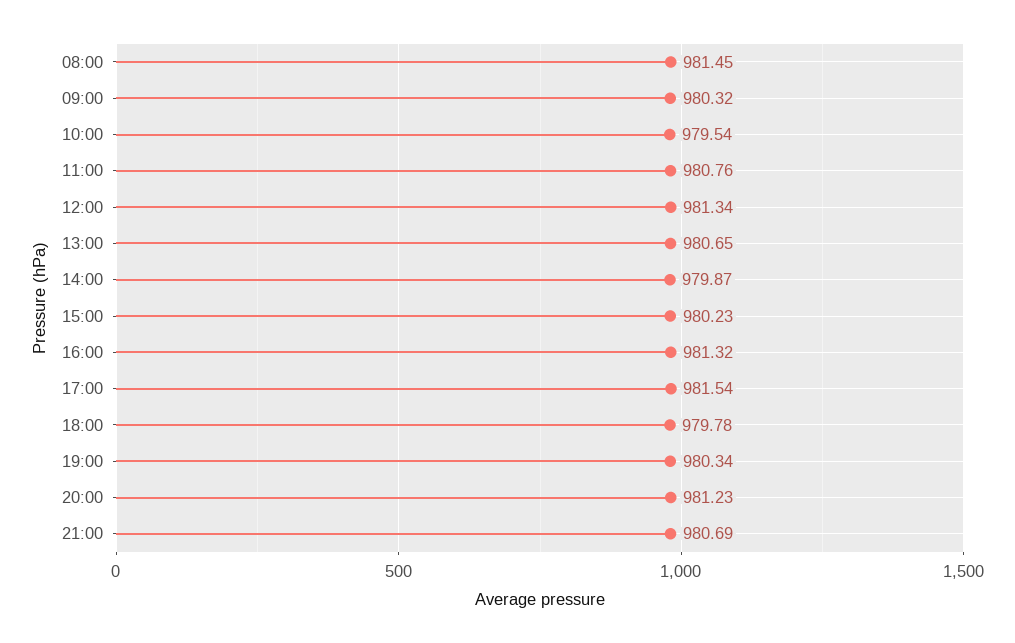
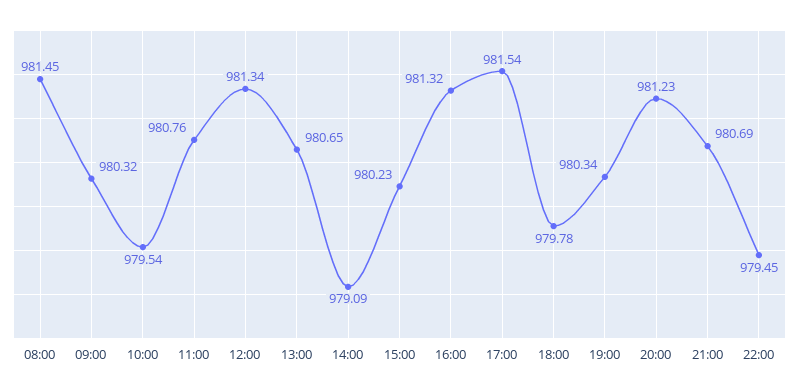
14:00: 979.87 -> 979.09
22:00: none -> 979.45

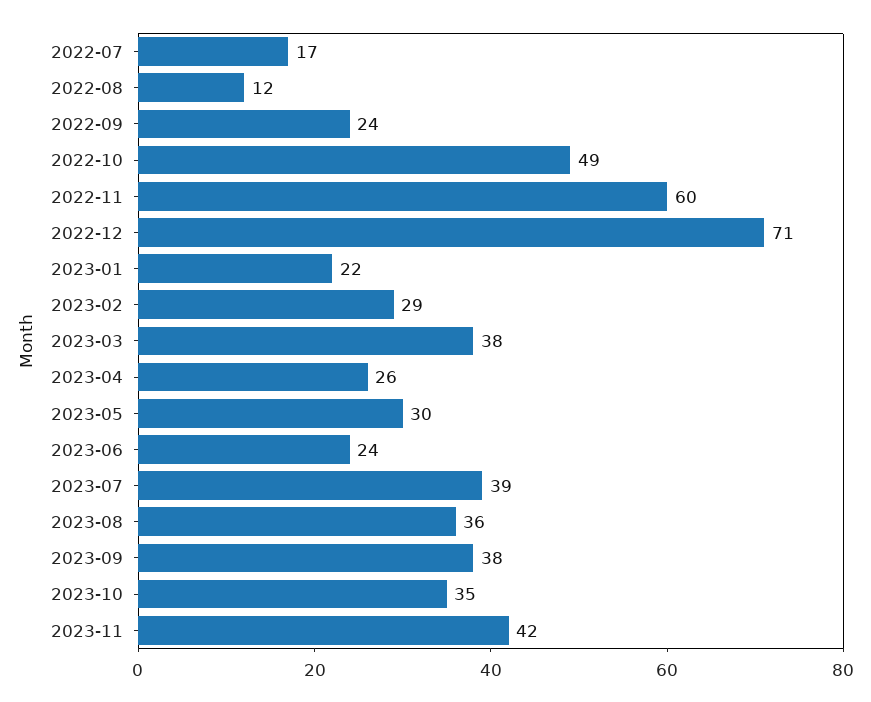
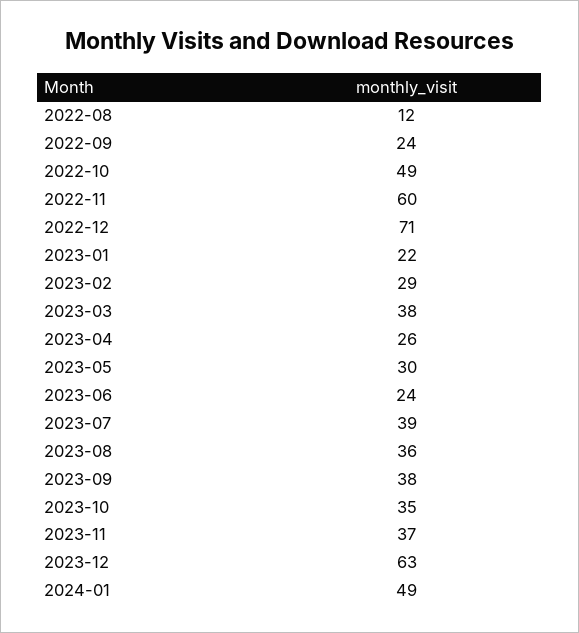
2022-07: 17 -> none
2023-11: 42 -> 37
2023-12: none -> 63
2024-01: none -> 49

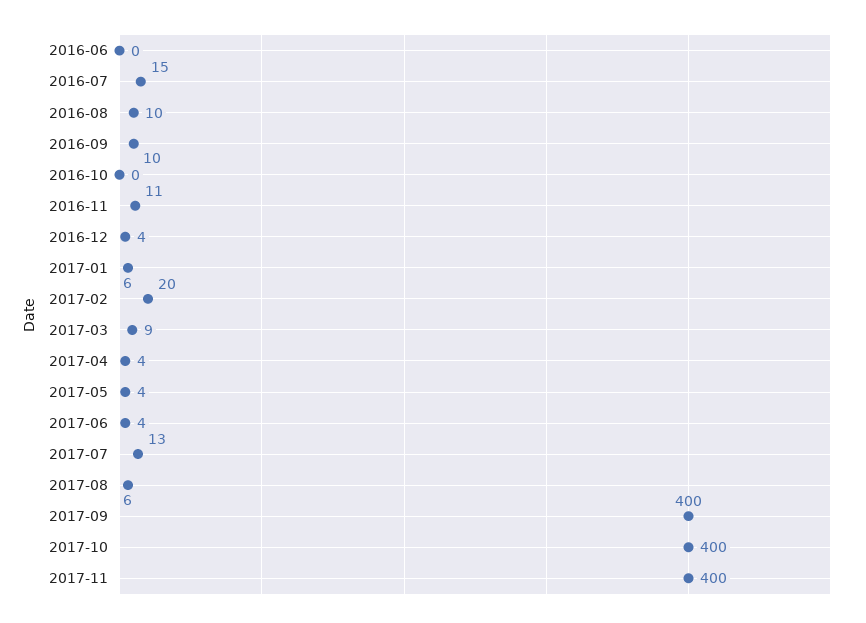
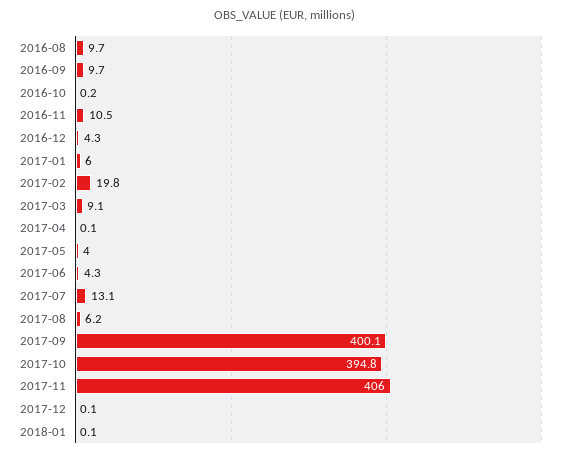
2016-06: 0 -> none
2016-07: 15 -> none
2017-04: 4 -> 0.1
2017-10: 400 -> 394.8
2017-11: 400 -> 406
2017-12: none -> 0.1
2018-01: none -> 0.1

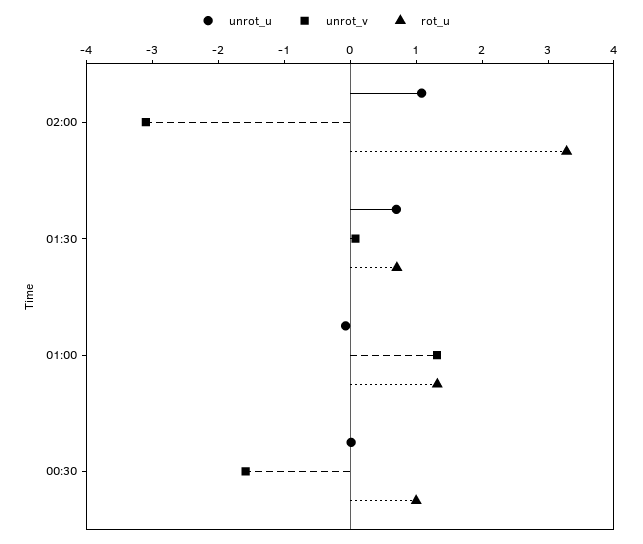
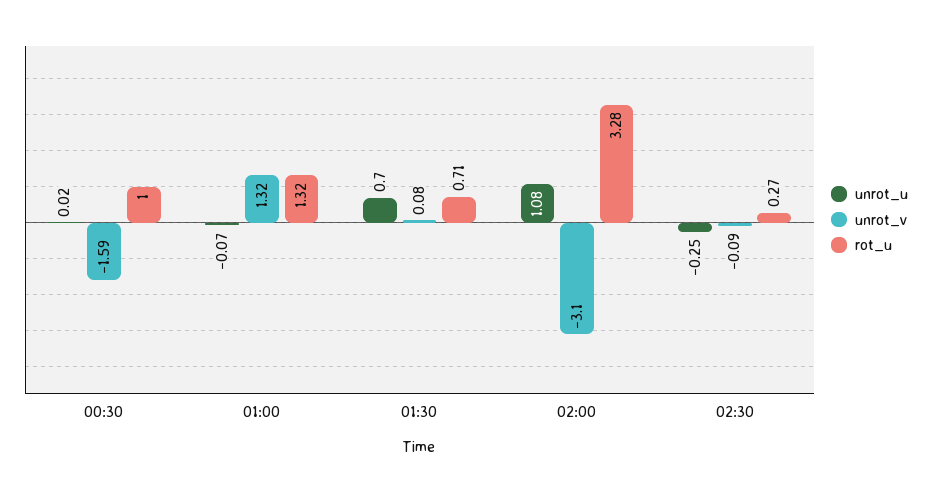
unrot_u, 02:30: none -> -0.25
unrot_v, 02:30: none -> -0.09
rot_u, 02:30: none -> 0.27

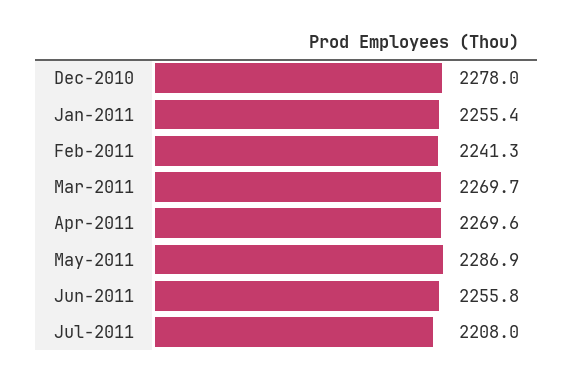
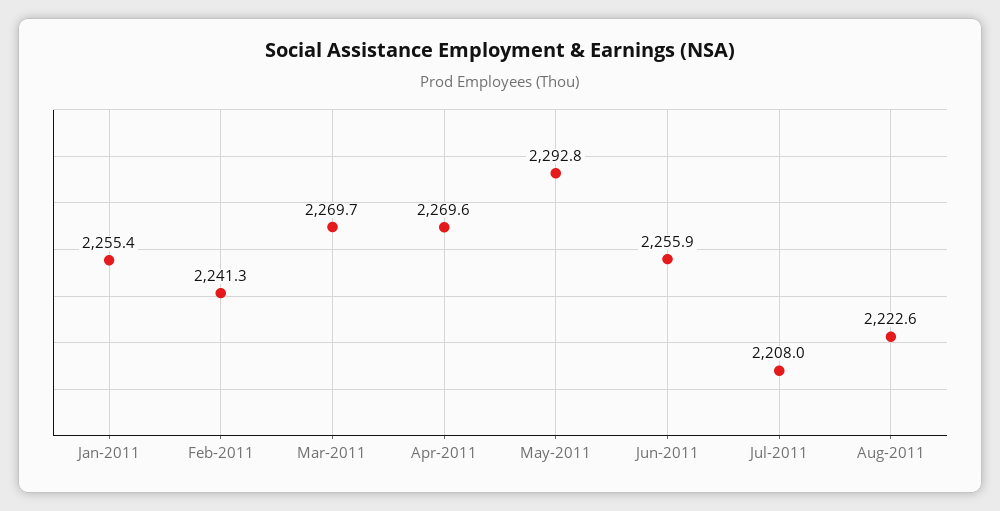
Dec-2010: 2278 -> none
May-2011: 2286.9 -> 2292.8
Jun-2011: 2255.8 -> 2255.9
Aug-2011: none -> 2222.6

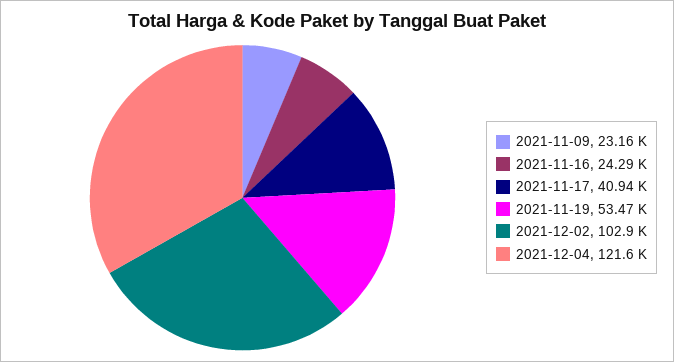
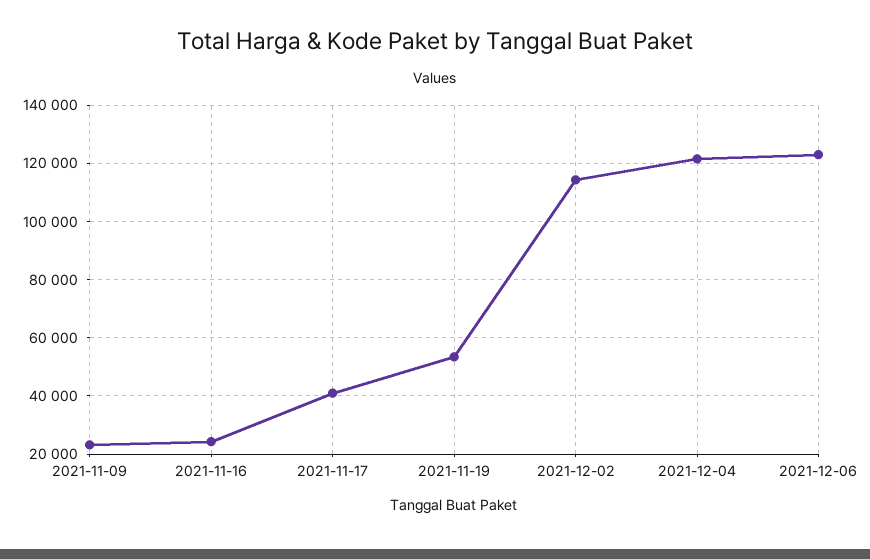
2021-12-02: 102900 -> 115000
2021-12-06: none -> 122500

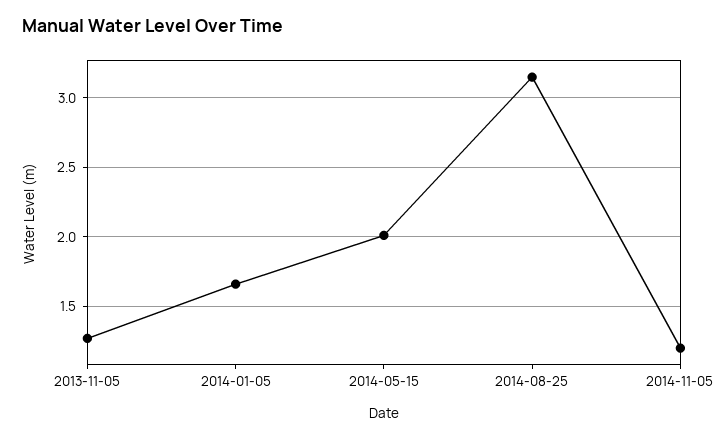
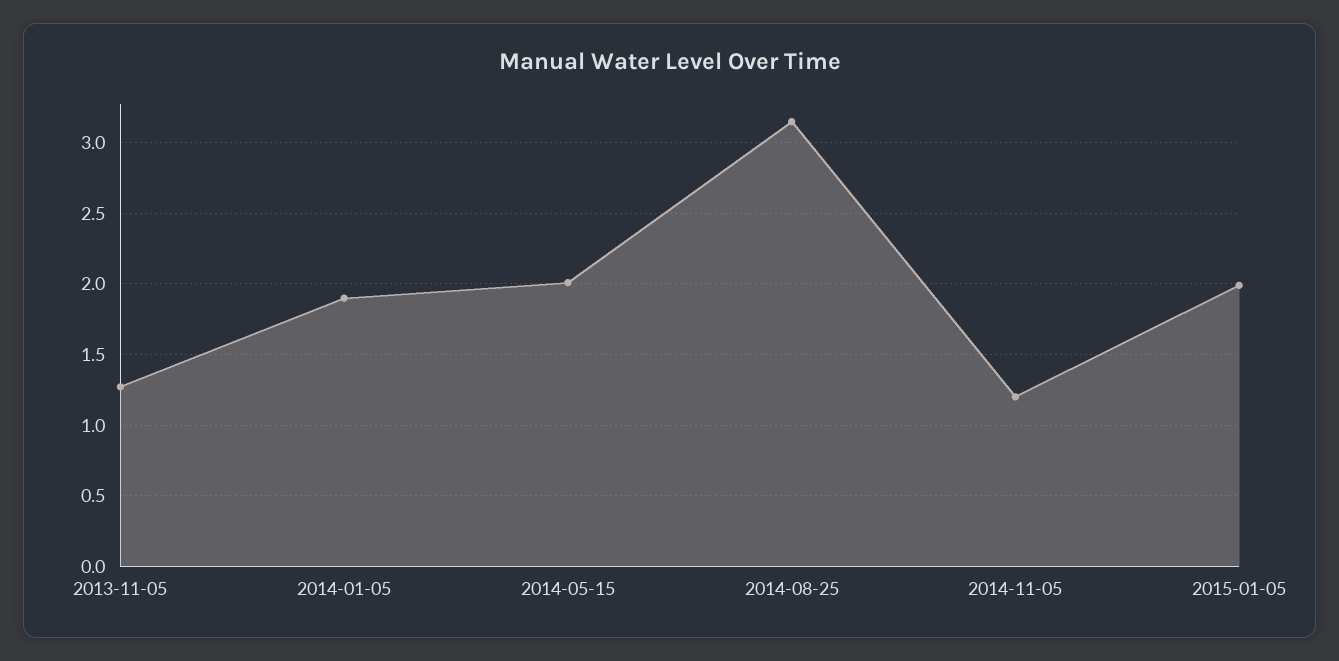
2014-01-05: 1.65 -> 1.9
2015-01-05: none -> 2

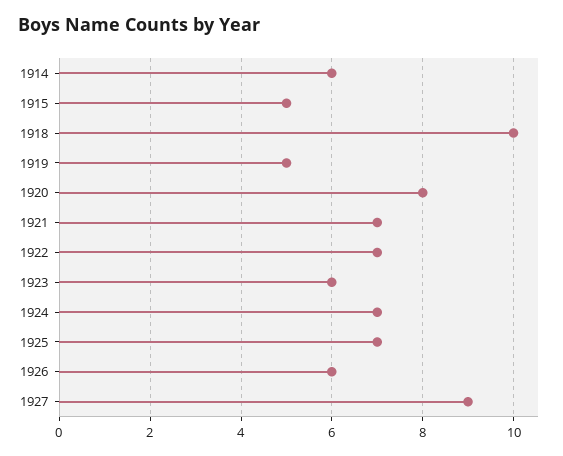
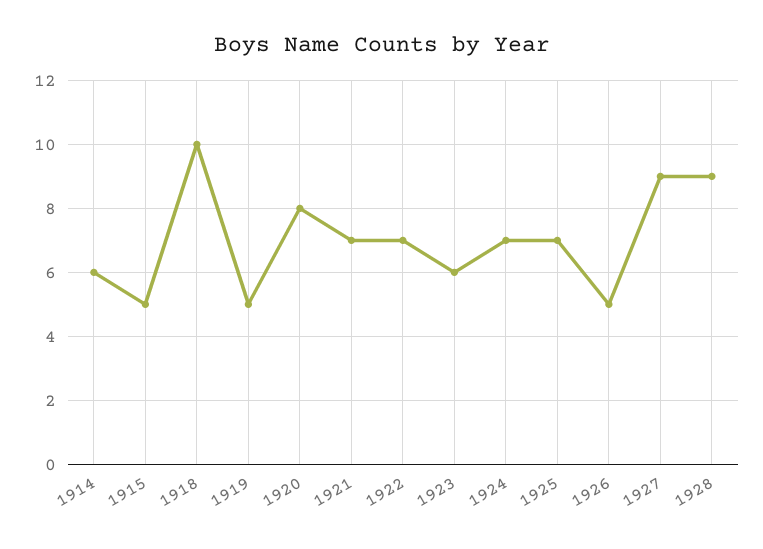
1926: 6 -> 5
1928: none -> 9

++++++

* WHAT THE EXERCISE ASKS *
What is needed is a word-for-word copy of the lines from the one containing "rot_u, 02:30: none -> 0.27" through the final line of the records above, both included, with the pictures left out.

* SOLVED PROBLEM *
rot_u, 02:30: none -> 0.27

Dec-2010: 2278 -> none
May-2011: 2286.9 -> 2292.8
Jun-2011: 2255.8 -> 2255.9
Aug-2011: none -> 2222.6

2021-12-02: 102900 -> 115000
2021-12-06: none -> 122500

2014-01-05: 1.65 -> 1.9
2015-01-05: none -> 2

1926: 6 -> 5
1928: none -> 9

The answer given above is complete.